About this task: Go through the records, and copy each line in which the string "POST" is present.

Input for this task:
************

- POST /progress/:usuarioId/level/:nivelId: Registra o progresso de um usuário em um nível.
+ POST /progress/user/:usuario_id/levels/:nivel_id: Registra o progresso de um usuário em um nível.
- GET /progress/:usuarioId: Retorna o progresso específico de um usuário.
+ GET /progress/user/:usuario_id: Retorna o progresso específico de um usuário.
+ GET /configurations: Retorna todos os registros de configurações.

************

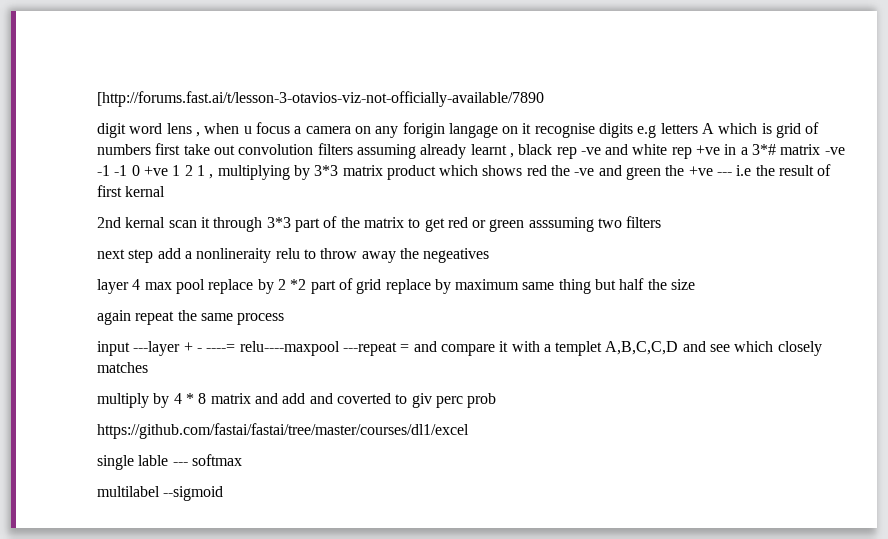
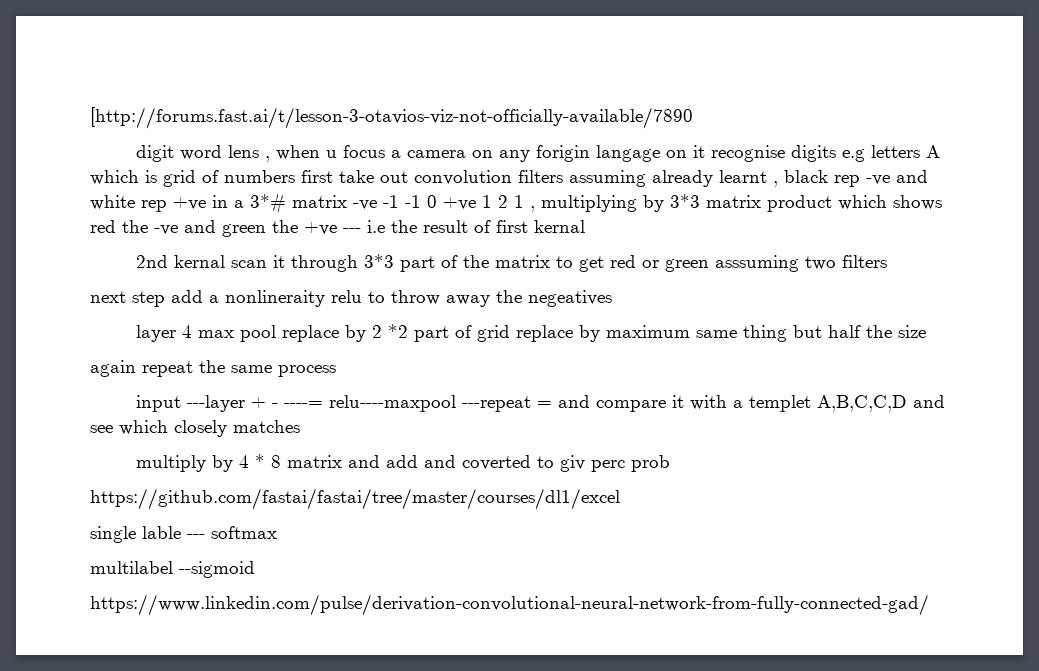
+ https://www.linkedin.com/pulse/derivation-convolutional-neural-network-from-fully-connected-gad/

************

Answer to this problem:
- POST /progress/:usuarioId/level/:nivelId: Registra o progresso de um usuário em um nível.
+ POST /progress/user/:usuario_id/levels/:nivel_id: Registra o progresso de um usuário em um nível.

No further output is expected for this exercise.